WHAT THE TASK REQUIRES: From the line with "subtotal: 1342.00 -> 952.00" through the line with "total: 1388.78 -> 884.54", inclusive, return each line of the data below exactly and leave the rest out.

SUPPLIED MATERIAL:
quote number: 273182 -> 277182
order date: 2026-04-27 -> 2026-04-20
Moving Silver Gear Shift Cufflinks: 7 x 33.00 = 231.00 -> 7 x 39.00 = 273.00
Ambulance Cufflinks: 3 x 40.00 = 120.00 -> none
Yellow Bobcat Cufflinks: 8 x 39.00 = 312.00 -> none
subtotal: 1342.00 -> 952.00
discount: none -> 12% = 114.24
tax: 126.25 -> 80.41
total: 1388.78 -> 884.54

==

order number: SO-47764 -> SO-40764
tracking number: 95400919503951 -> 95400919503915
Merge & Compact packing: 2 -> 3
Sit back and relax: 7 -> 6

SOLVED PROBLEM:
subtotal: 1342.00 -> 952.00
discount: none -> 12% = 114.24
tax: 126.25 -> 80.41
total: 1388.78 -> 884.54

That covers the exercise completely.